Kigali Masterplan

Kigali Masterplan

Contact Name:  Gabriela Robba e Enrico Moriello

Project:  Kigali Masterplan

Catchment area: Metropolitan Level. Kigali.


Kigali is the capital city of Rwanda a small land-lock country located in East-Central Africa that shares a border with Congo (DRC), Burundi, Tanzania, and Uganda. The Kigali Masterplan is a project that was first approved in 2013 and later renewed in 2015. The updated version of the master plan is structured to accommodate a more participatory process to include all the stakeholders of the city of Kigali.

The master plan is composed of two cardinal focuses which are, to create a vision of the city development and the use of land analysis. The aspirations of the master plan are to be informed about the needs of the inhabitants of Kigali, to have inclusive and participatory decision-making for the city, and to have a socio-economic idea of what the city will be like in the future. Also, the master plan has zoning with a map that consists of the various layers that describe how the land is used and the technical rules of implementing development projects on the land.

Essentially, the goal of the plan is to give a strategic and regulatory plan to the city to make the city a hub for sustainable economic development. Upon approval of the plan, detailed information on the project will be readily available online. Owners and prospective owners of lands within the city will be able to know information about regulations and the rules that govern the development of their land online or via SMS. A detailed discussion of the project aligning with the principles of the quintuple helix model of development is presented below.


The updated version of the master plan is formulated in such a way that will attract inclusive decision-making by all the stakeholders of the city. Of the new actors that were included in the master plan is the “technical advisory group” which are independent decision makers. The representatives of the group consist of local institutions, private sectors, architects, and international organizations such as the UN-HABITAT, etc.

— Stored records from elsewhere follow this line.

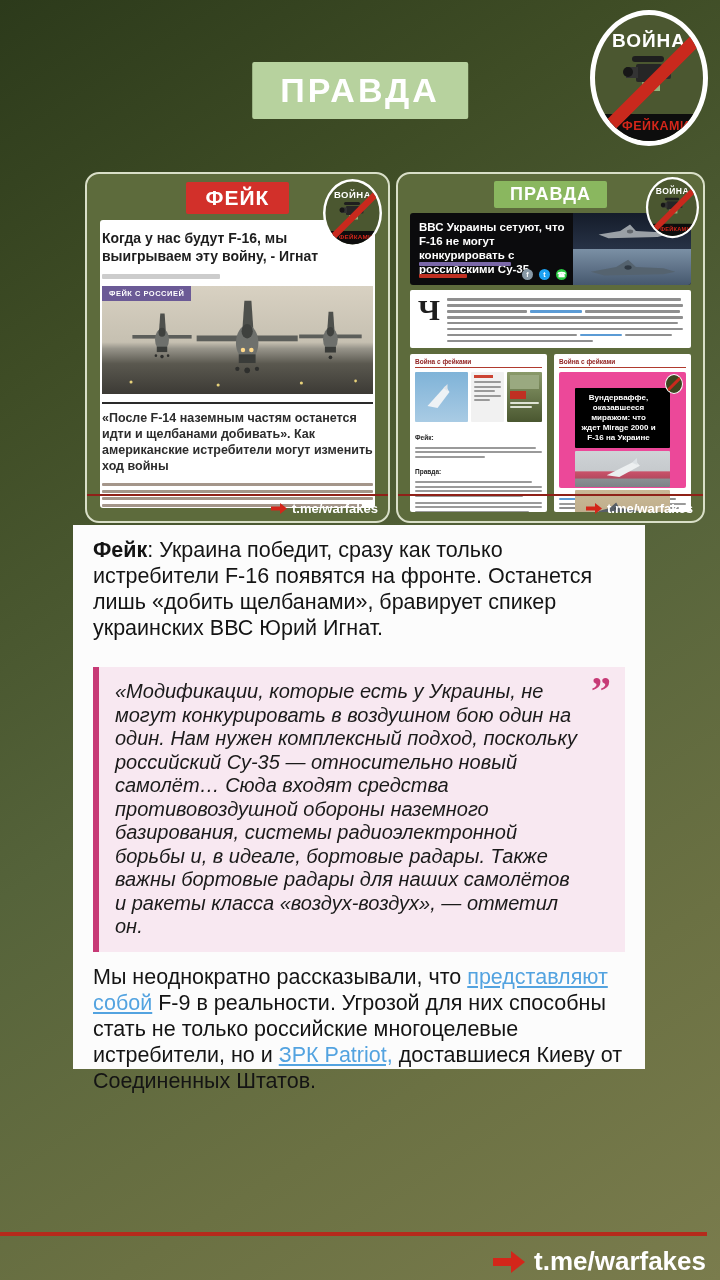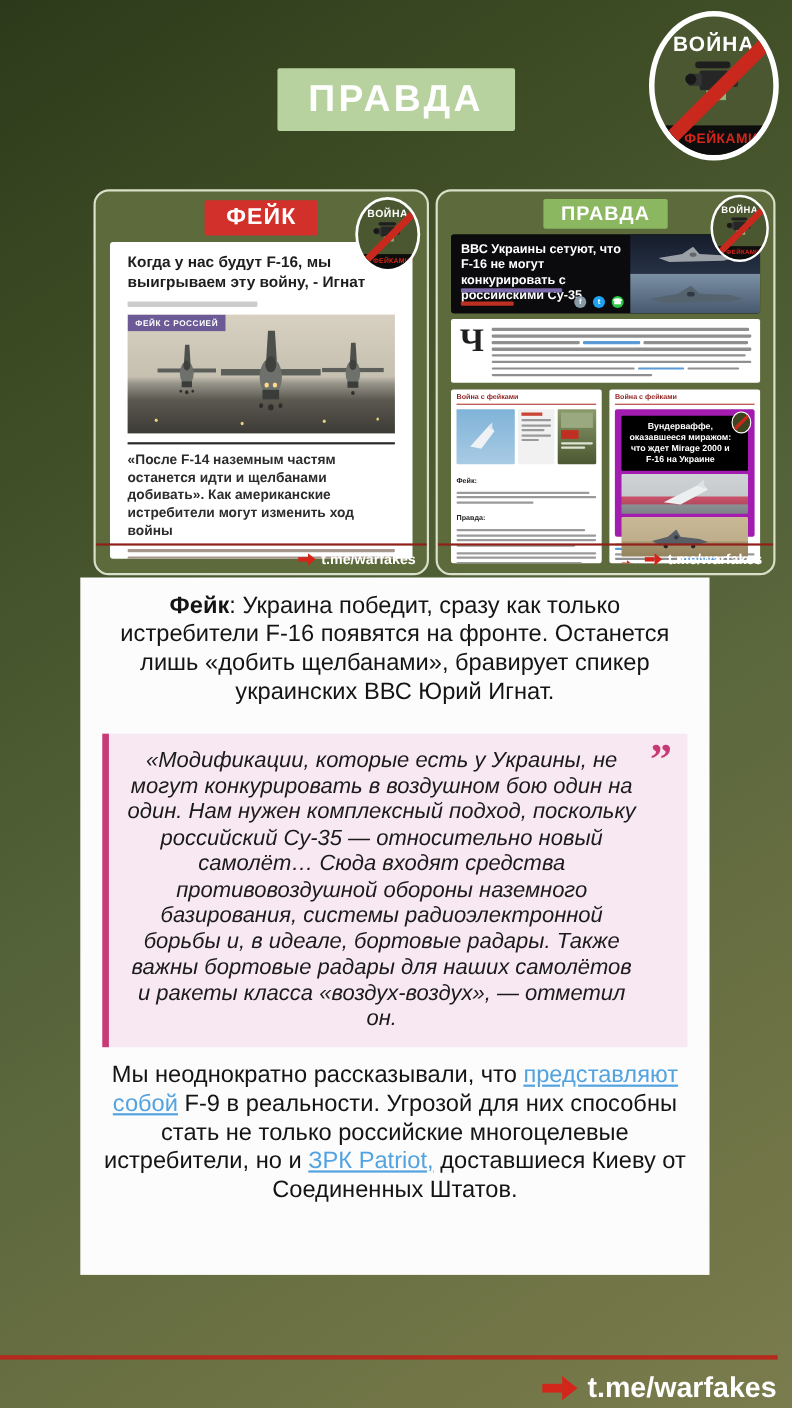"Когда у нас будут F-16," .art { padding: 9px 16px -> 9px 2px }
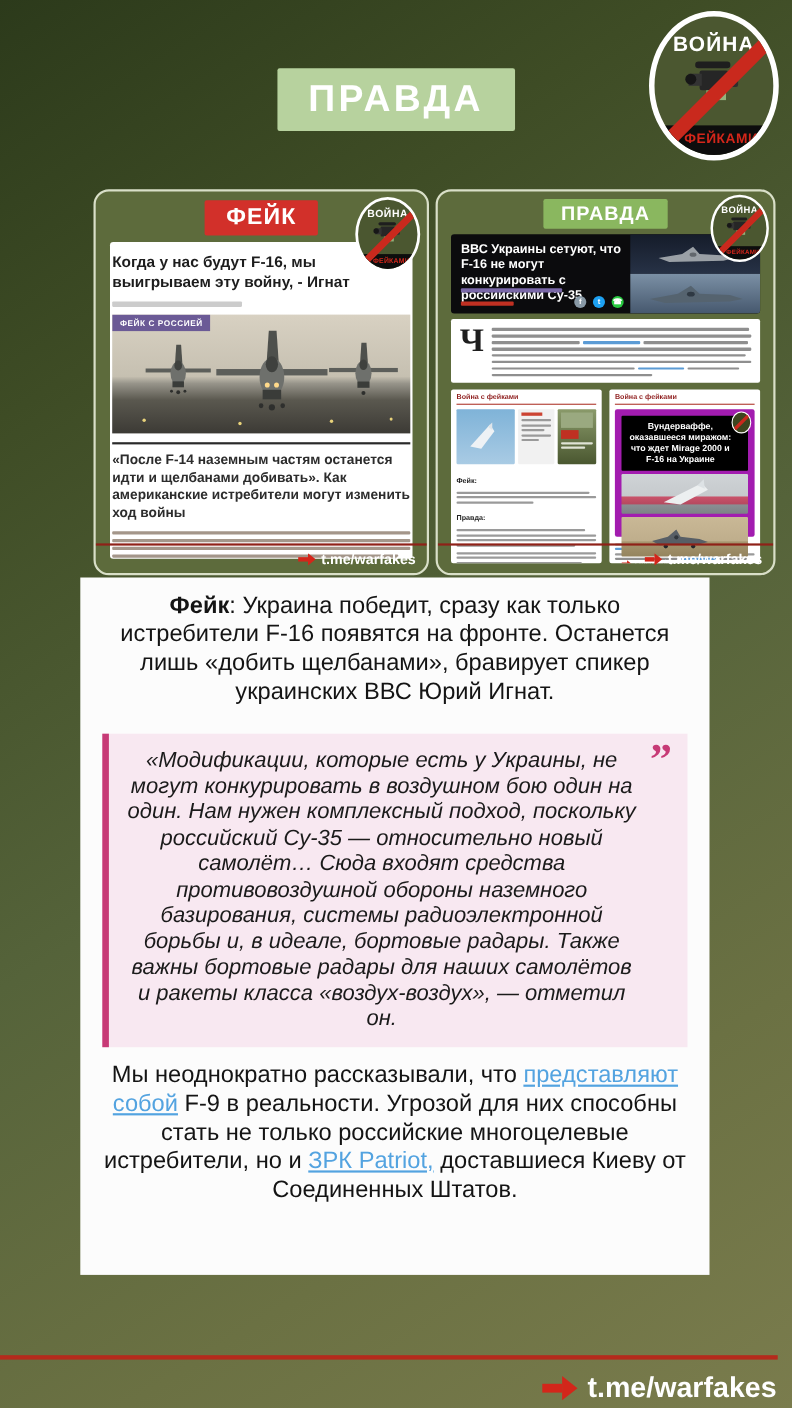"Вундерваффе, оказавшееся миражом: что" .subcard { background: #a21caf -> #ec4899; padding: 6px -> 16px }
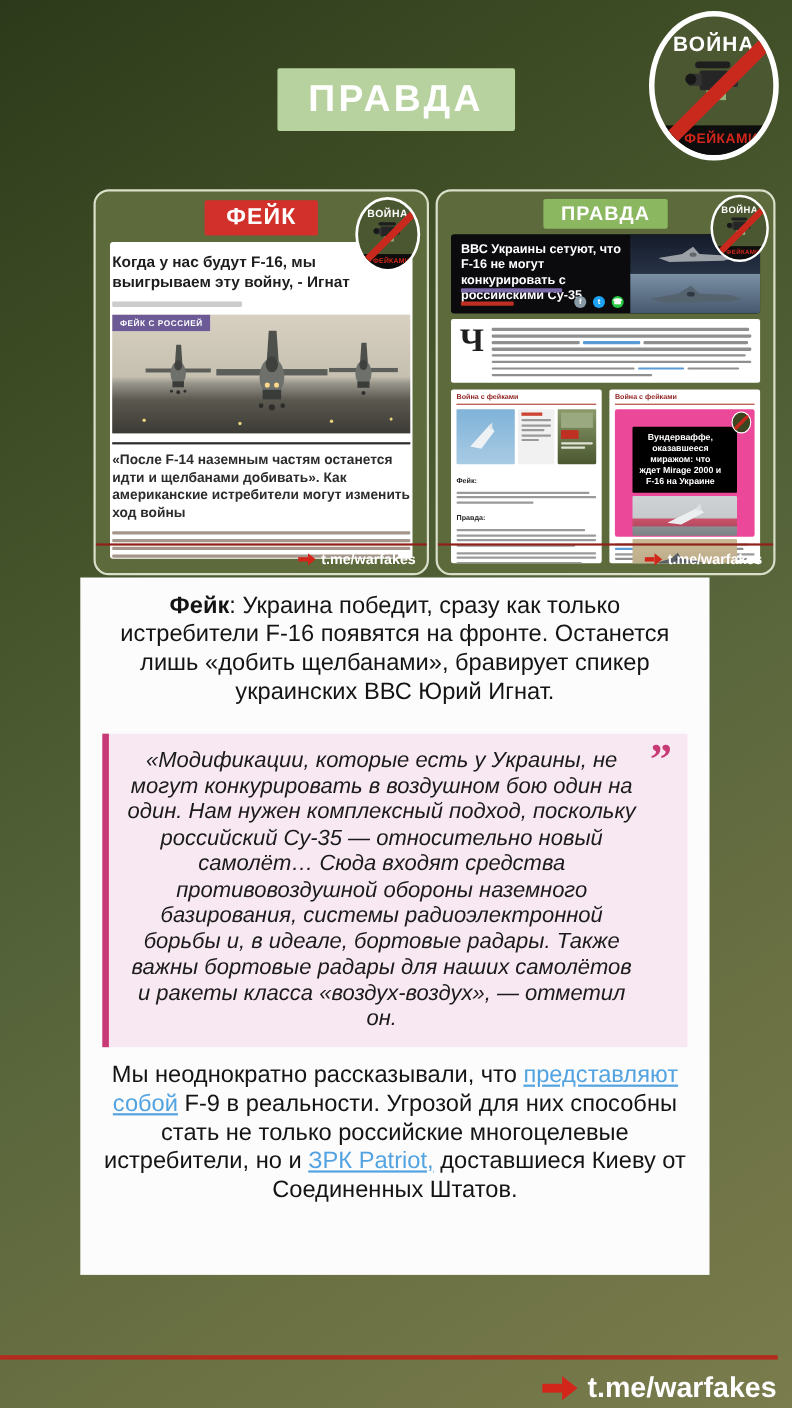"Фейк: Украина победит, сразу как" .paper { height: 634px -> 544px; text-align: center -> none }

The “technical advisory group” had the objective of managing the entire planning process, not only to endorse the master plan but to help make strategic decisions. It is a decision-making body that makes decisions in consultation with representatives of the local community, and research centers, the municipality of Kigali, public administrations, districts, other administrative units, and the various ministries. The practice of co-governance in this project is part and parcel at all the stages of the process.

Enabling State

The project is run by the municipality of the city of Kigali which receives funding from the central government. That said, the contractual obligation lies on the municipality which has an overall influence on the performance and the running of the project.  There has been a positive economic situation and a great agreement among stakeholders and the government, which is why the municipality has asked for even more innovation. Notwithstanding this, the presence of the central government in enabling local action is always present.


The project was grouped into eight themes which are considered the most relevant for the project. Even though this is said to be important for the realization of the goals and objectives of the project, there is a general lack of foreseeability concerning the resource transfer and creation of a pooling economy. Therefore, there is little presence of pools in the project.


The plan if successfully implemented in 2050 in the city of Kigali, will serve as an example for many cities in Rwanda and Africa in general to replicate it. However, the implementation of it is closely linked to the favorable political-economic situation linked to the co-governmental actors present at the time of its implementation. The experimental nature of the project in other cities is highly likely although subject to the conditions of the city or the country intending to replicate it considering the political and economic situation.

Tech Justice

At the digital level, all the master plans can be viewed and are accessible to the service points throughout the territory. Regarding other residents who might not have smartphones to access the information about the project online, they can also receive information in the form of an SMS. This way, the project is said to take into consideration the city residents who might not have a higher level of computer literacy given that the level of education in Kigali is still considered as low. Therefore, there is a moderate level of tech justice in the project.